=== Section Start ===

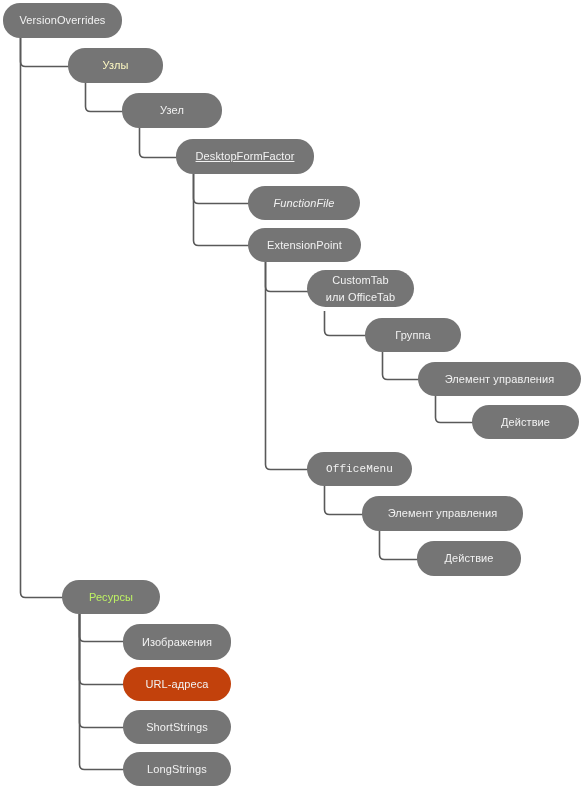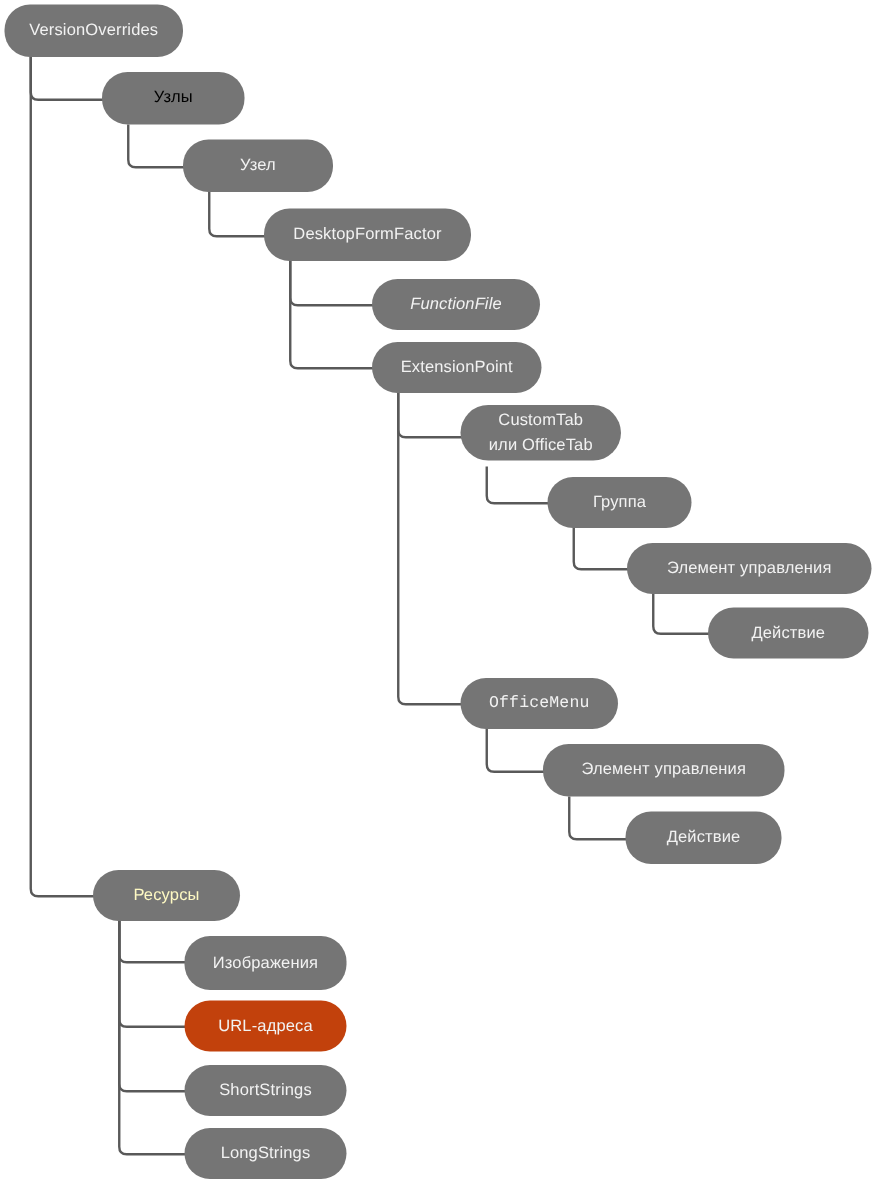"Узлы" div.node { color: #000000 -> #fef9c3 }
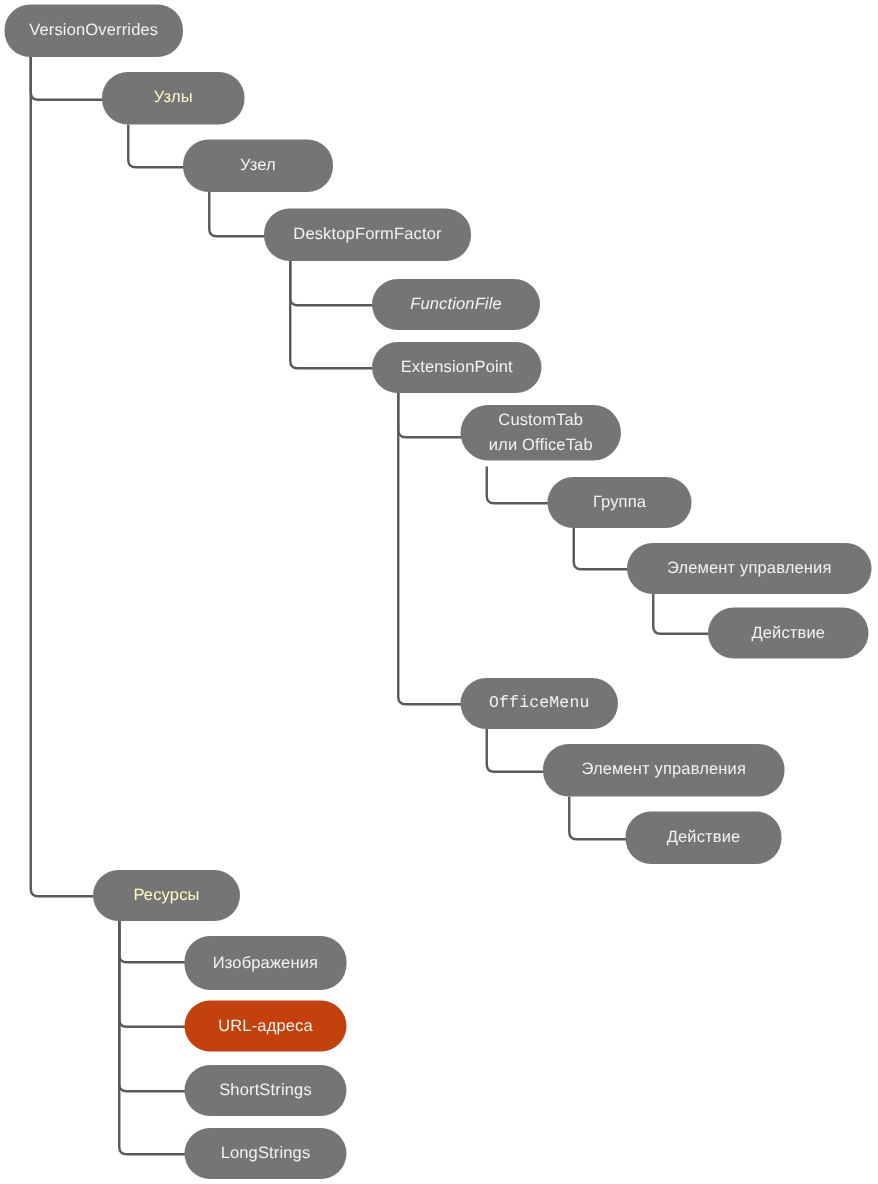"DesktopFormFactor" div.node { text-decoration: none -> underline }
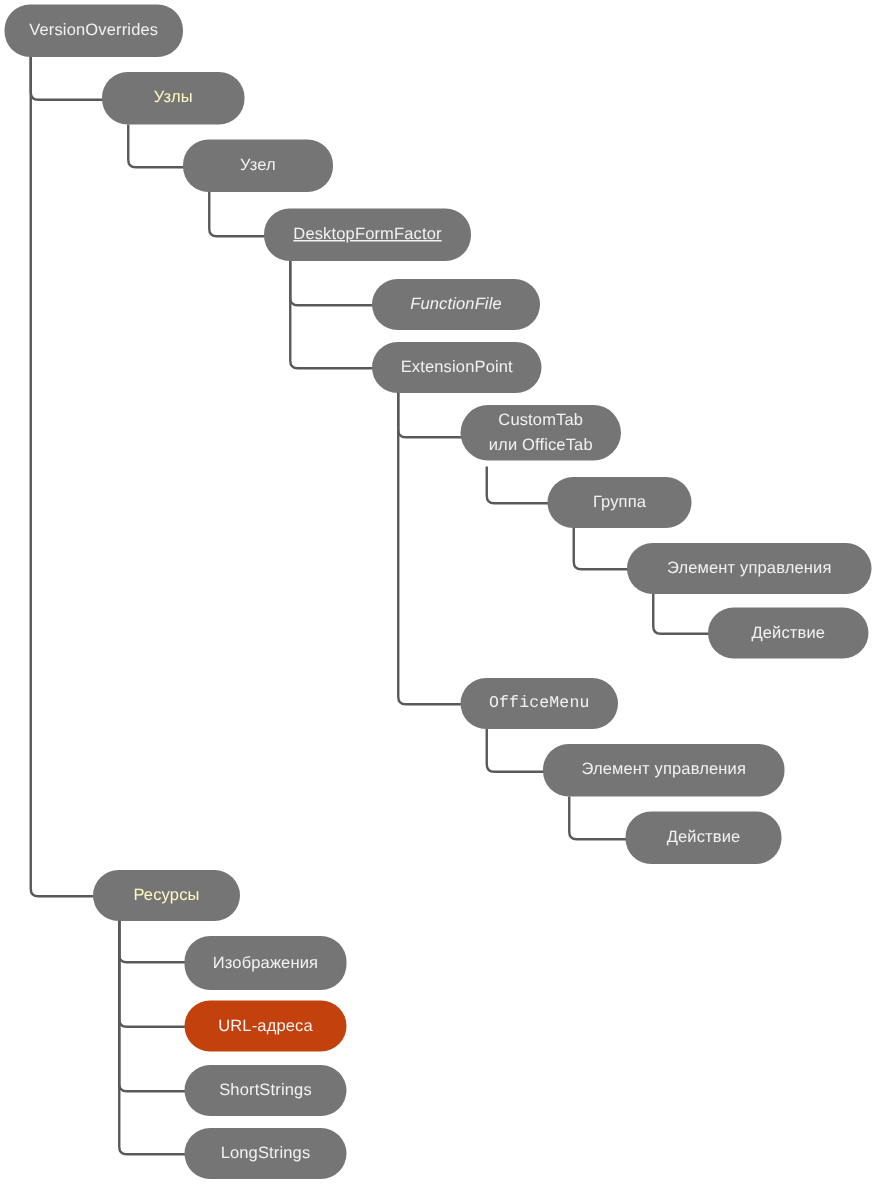"Ресурсы" div.node { color: #fef9c3 -> #bef264 }
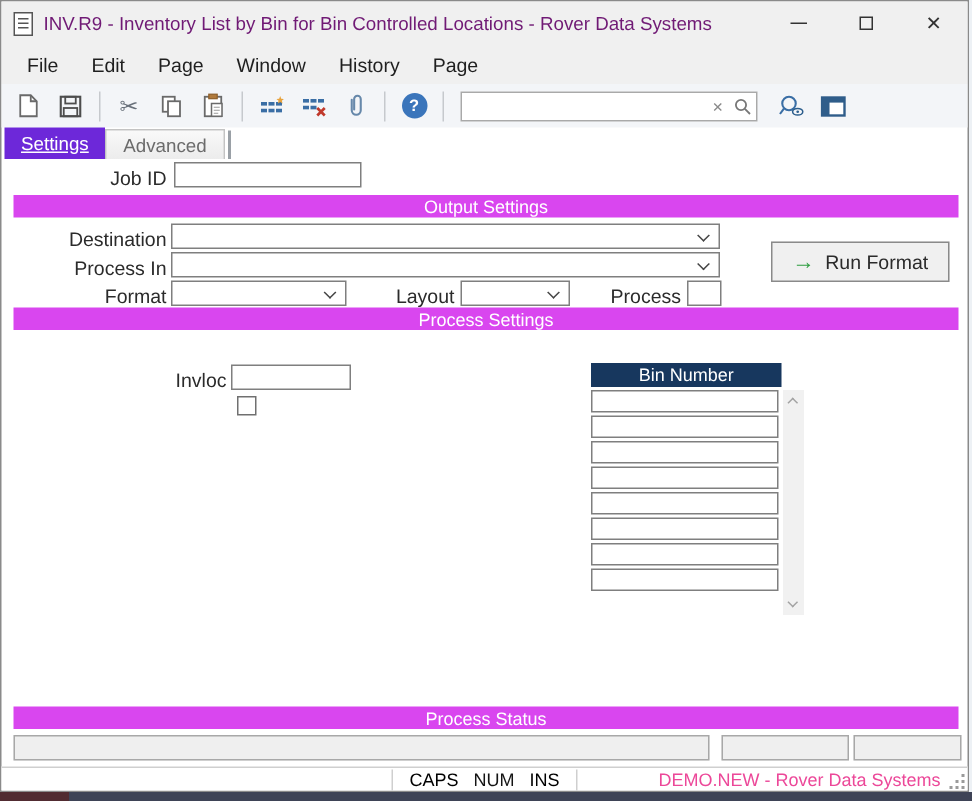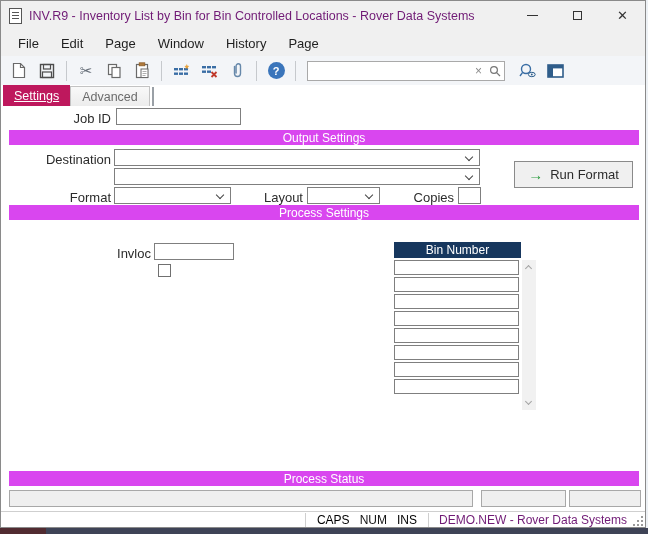"Settings" .tab.active { background: #be185d -> #6d28d9 }
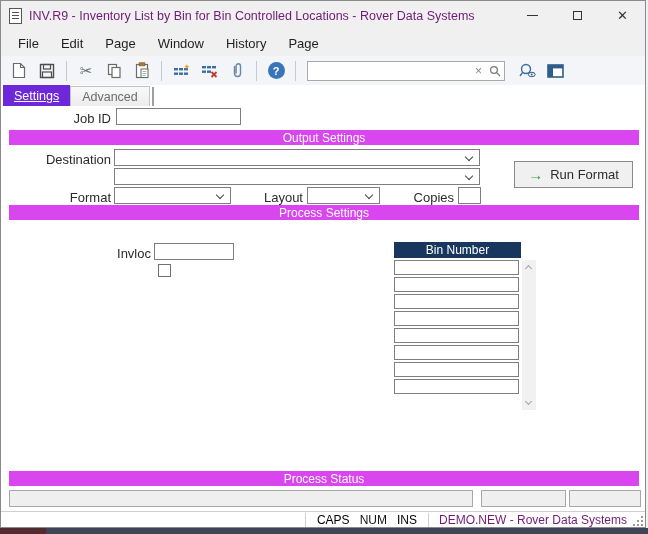"Process In" div.lbl { html: none -> <div>Process In</div> }
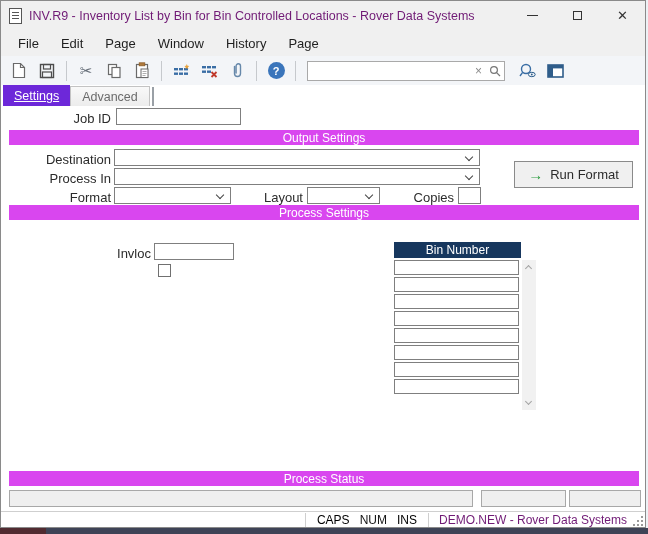"Copies" div.lbl { text: Copies -> Process }
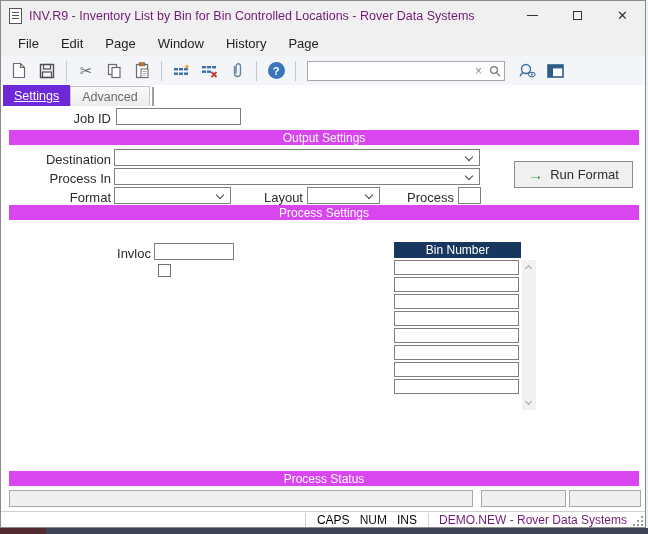"DEMO.NEW - Rover Data Systems" .sb-conn { color: #701a75 -> #ec4899; margin-left: none -> 44px }
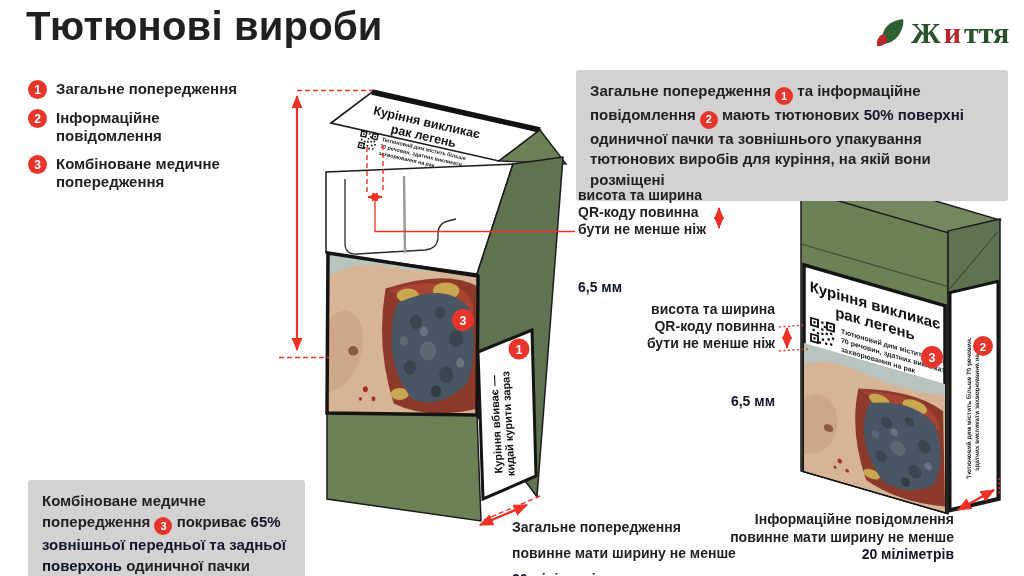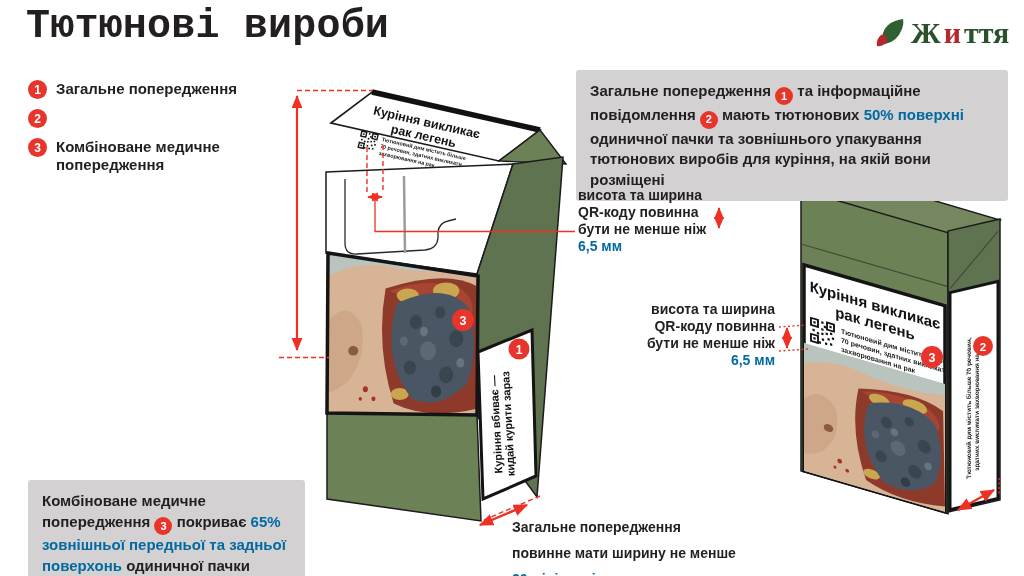"Тютюнові вироби" #page-title { font-family: Liberation Mono, monospace -> Liberation Sans, sans-serif }
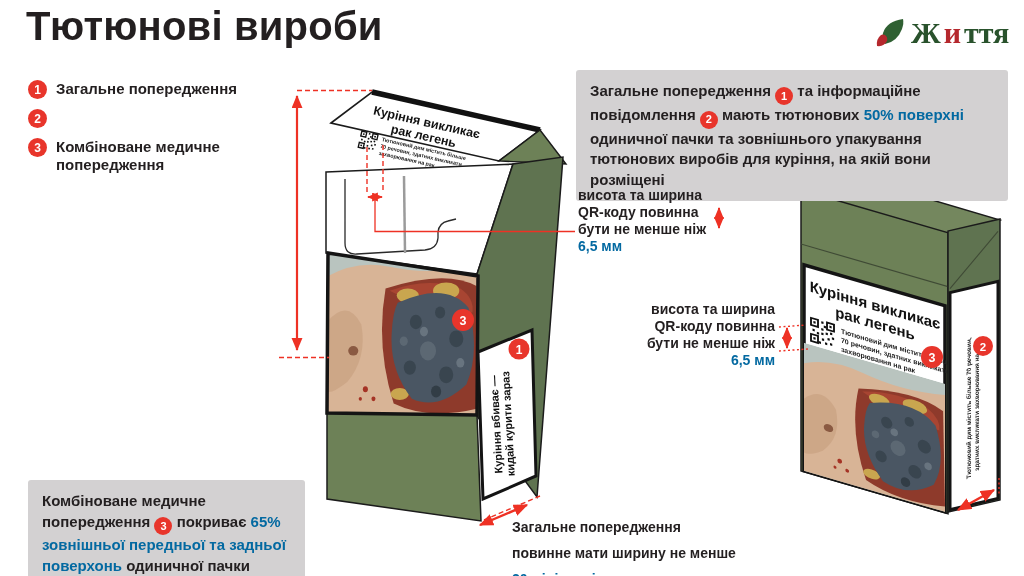"Інформаційне повідомлення" span { html: none -> <span>Інформаційне повідомлення</span> }
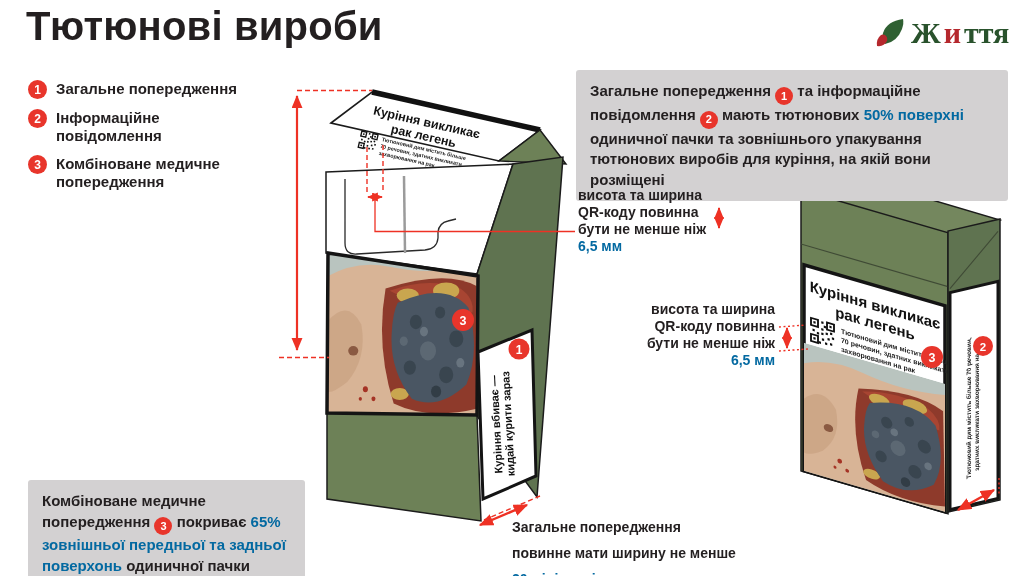"50% поверхні" .red { color: #0369a1 -> #0f172a; margin-top: none -> 41px }
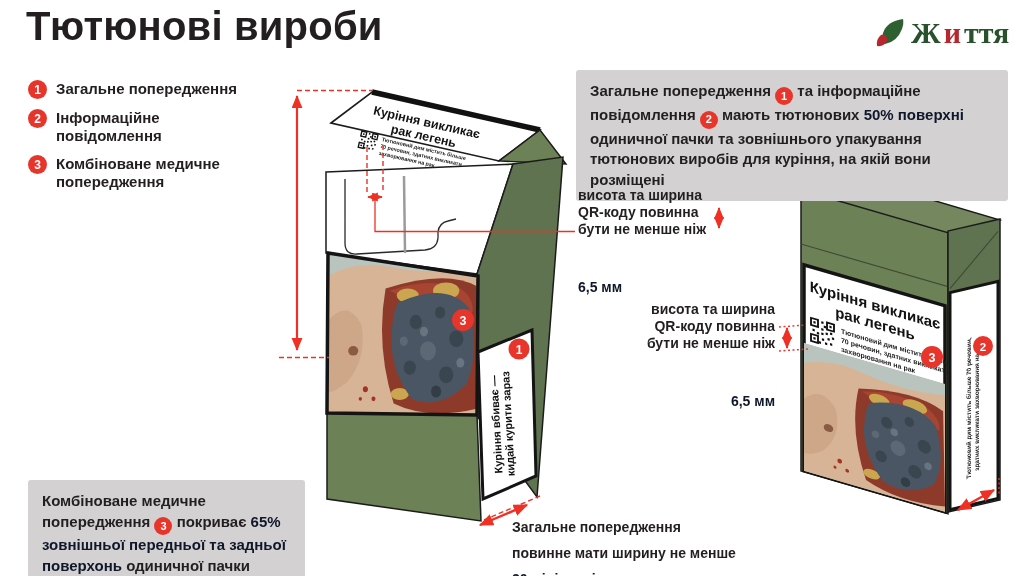"Інформаційне повідомлення повинне мати" div.note { html: none -> <div> <span>Інформаційне повідомлення повинне мати ширину не менше </span><span>20 міліметрів</span> </div> }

=== Section End ===

WHAT YOU SHOULD DO
Reproduce word for word, with pictures dropped, only the part of the material above that opens with the line containing "- Rover Data" and closes with the line containing "color: #0369a1 ->".

EXERCISE OUTPUT
"DEMO.NEW - Rover Data Systems" .sb-conn { color: #701a75 -> #ec4899; margin-left: none -> 44px }
"Тютюнові вироби" #page-title { font-family: Liberation Mono, monospace -> Liberation Sans, sans-serif }
"Інформаційне повідомлення" span { html: none -> <span>Інформаційне повідомлення</span> }
"50% поверхні" .red { color: #0369a1 -> #0f172a; margin-top: none -> 41px }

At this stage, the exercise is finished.